Indicator Bingo

Planet Money is watching 3 indicators this year:

  • Fed rate (splintering opinion on rate changes + a new (“yes man”) chair incoming)
  • Electric rates (as affordability signal, rates up 7% compared to ~3% general inflation)
  • Consumer spending (actions over words, we’re in a perma-vibecession + K-shaped economy)

The indicator of the year for 2025 was tariffs.

A.k.a. The economic soap opera of 2025.

Runners up:

  • Consumer sentiment (see “vibecession”)
  • CAPE ratio (cyclically adjusted price-to-earnings ratio): stocks are the most expensive they’ve ever been (compared to actual earnings) since just before the dotcom crash

The economy is standing in a hallway filled with closed doors.
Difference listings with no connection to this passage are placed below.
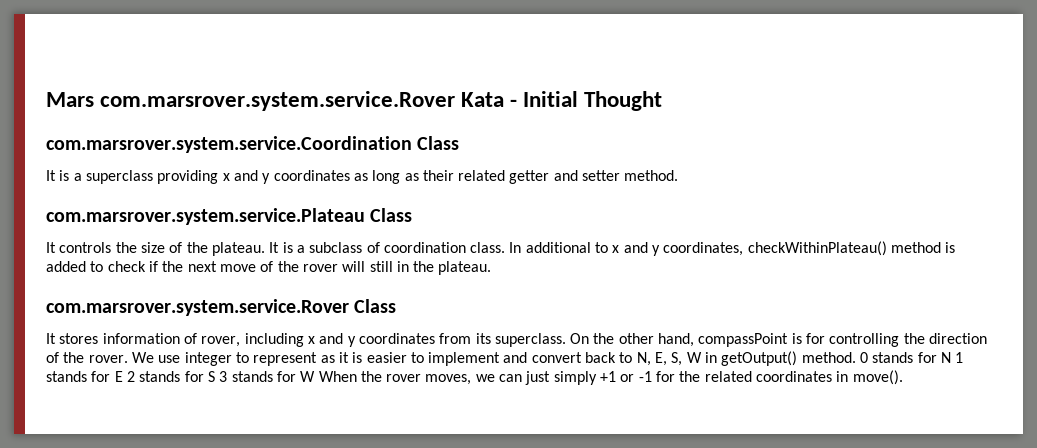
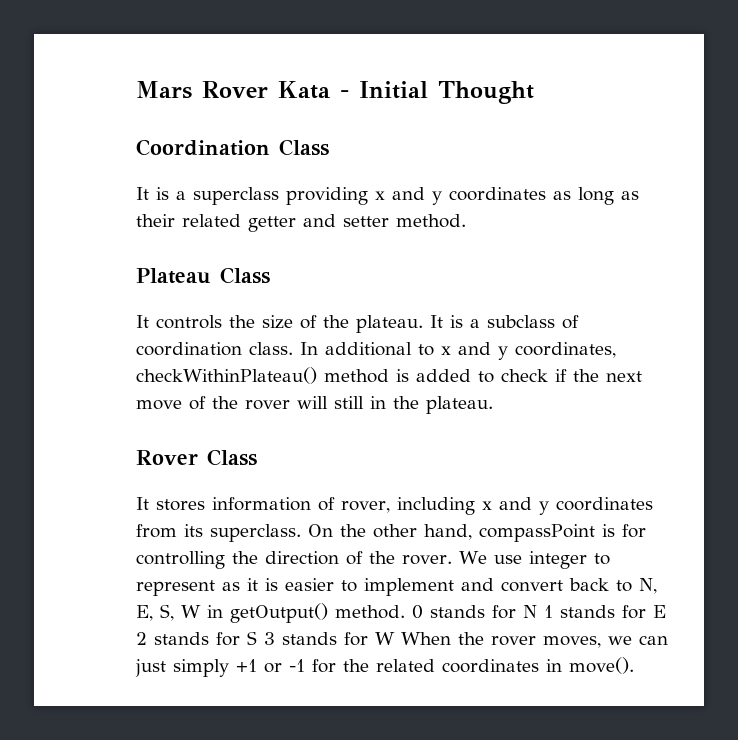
[100,91,456,111] com.marsrover.system.service.Rover -> [202,81,268,98] Rover
[46,136,412,153] com.marsrover.system.service.Coordination -> [136,139,270,156] Coordination
[46,208,365,225] com.marsrover.system.service.Plateau -> [136,268,211,284] Plateau
[46,299,349,316] com.marsrover.system.service.Rover -> [136,450,198,465] Rover

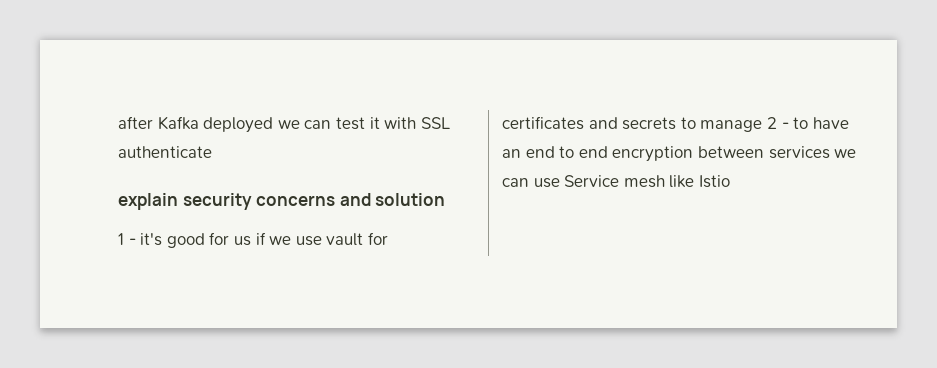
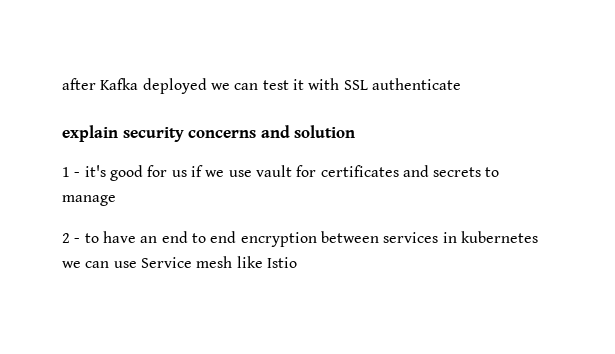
(763, 126) none -> (116, 200) //
(830, 152) none -> [442,231,538,243] in kubernetes

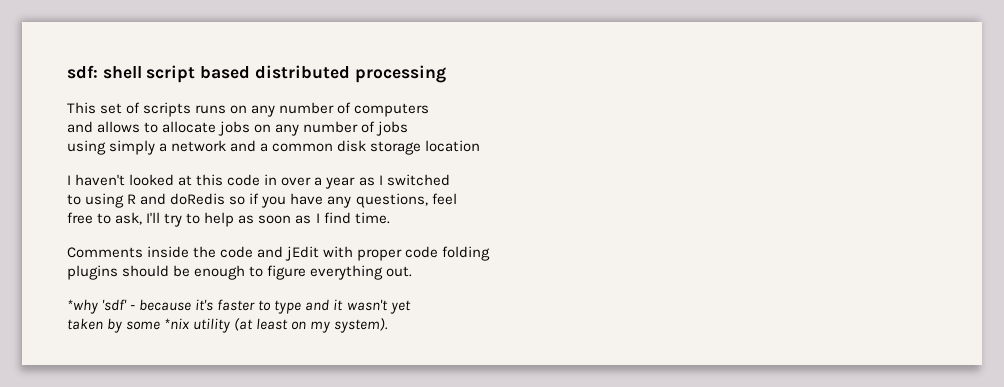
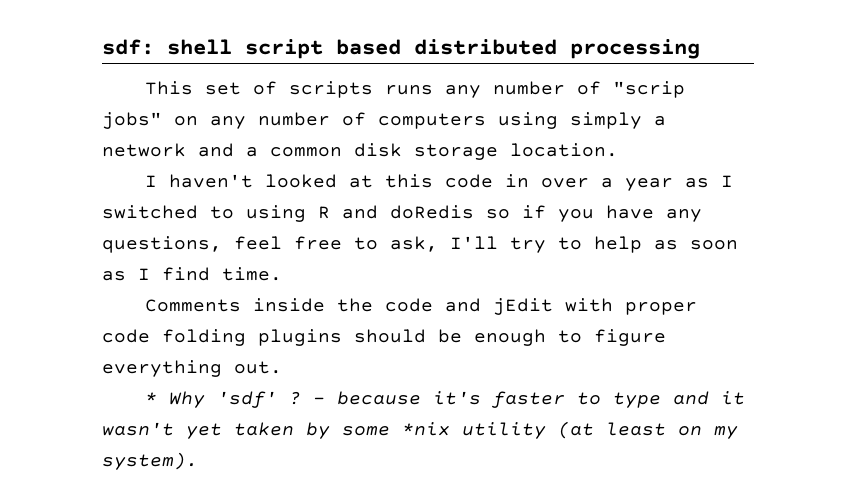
(227, 109) none -> [445,81,686,98] [102,112,162,129] any number of "scrip jobs"
[67,121,409,136] // and allows to allocate jobs on any number of jobs // -> (486, 121) none
[425,140,481,152] location -> [510,143,618,157] location.
(450, 180) // -> (198, 212) none
(457, 199) // -> (282, 243) none
(491, 253) // -> (246, 337) none
[67,299,128,314] *why 'sdf' -> [145,391,302,408] * Why 'sdf' ?
(411, 307) // -> (222, 431) none

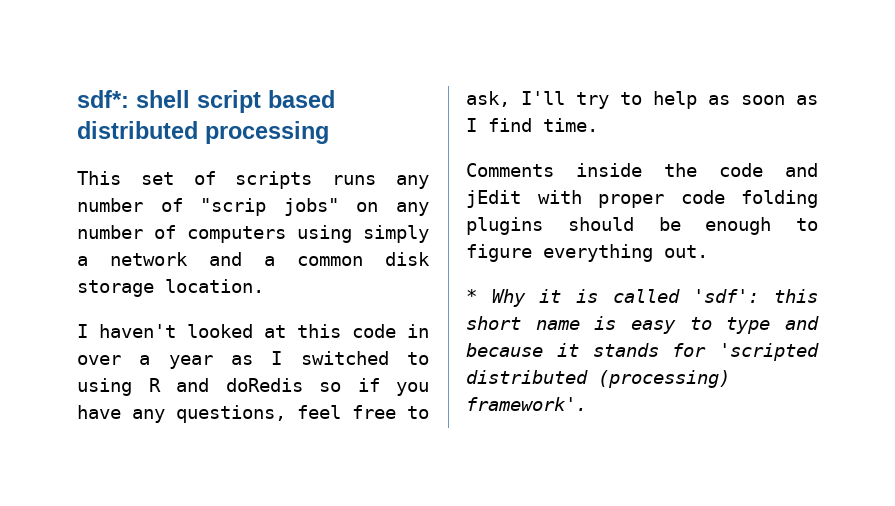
[102,39,154,55] sdf: -> [77,90,129,108] sdf*:
[217,391,746,408] [102,421,738,439] [102,452,198,470] 'sdf' ? - because it's faster to type and it wasn't yet taken by some *nix utility (at least on my system). -> [539,289,818,303] [466,316,819,334] [466,343,819,361] [466,370,730,388] [466,397,587,411] it is called 'sdf': this short name is easy to type and because it stands for 'scripted distributed (processing) framework'.

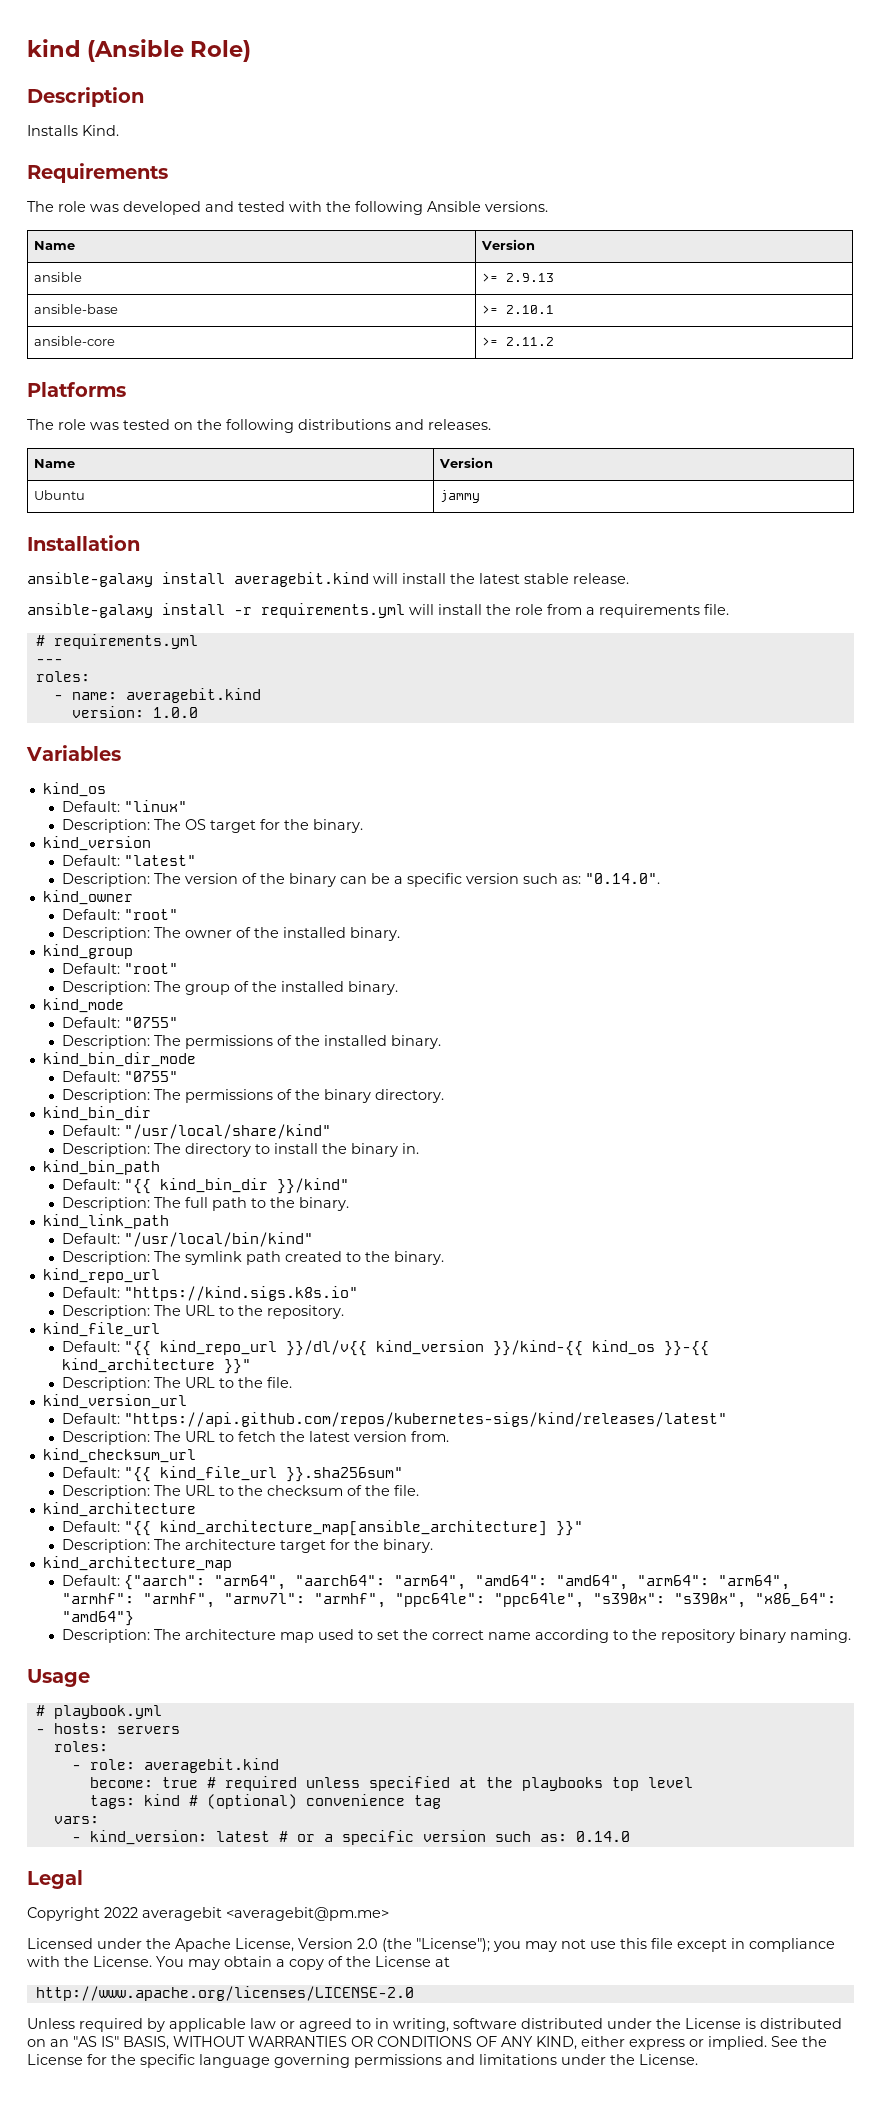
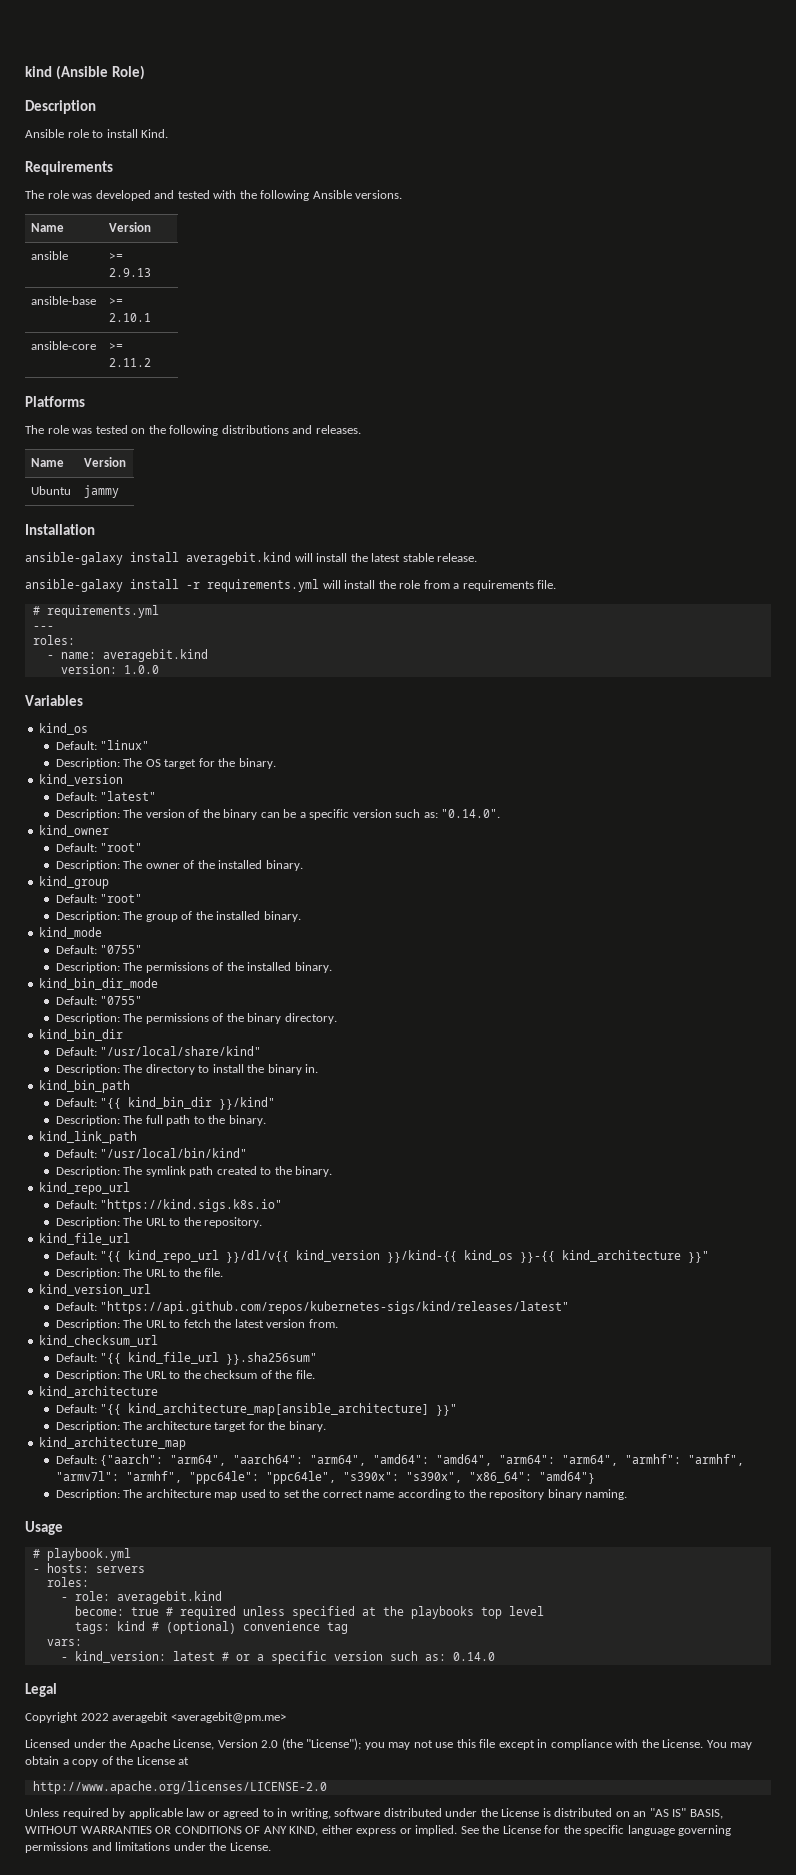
[27,125,78,136] Installs -> [25,129,138,138] Ansible role to install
The movement of these indicators will determine which door it opens and walks through.


Meta clearly wants to own the new hardware platform: glasses.

Really, really badly.

But what if Snap’s Spectacles make more sense?

Whereas Snap, which has really begun leaning into its identity as a messaging platform more than a social network, is really going to, I think put communication and sharing of communication between users at the heart of Spectacles and that is going to, I think, give it a purchase in a way that the Meta’s Ray-Bans have not.

Meta’s apps are much more about consumption these days, how do glasses integrate with that paradigm?

via EMARKETER


Consumer confidence—after being revised up for November (post-shutdown bump)—dipped (again) in December (aka this month).

Despite it being the most wonderful time of the year, people aren’t feeling good about the Present Situation, with the labor market playing the role of Ghost of Christmas Future.


Welcome to dead week planning week!

Reddit and mobile apps (Applovin') are hot like Hansel with advertisers right now. There’s probably plenty of runway left for ad growth (unlike Meta), but the question remains:

Should you zig or should you zag?

via EMARKETER


Your logo is not your brand.

Making the rounds on work chat today, from Seth Godin’s archive:

Spend 10,000 times as much time and money on your brand as you spend on your logo.

Your logo is a referent, a symbol, a reminder of your brand.

But your brand is a story, a set of emotions and expectations and a stand-in for how we think and feel about what you do.

Building a brand is expensive today and cheap tomorrow.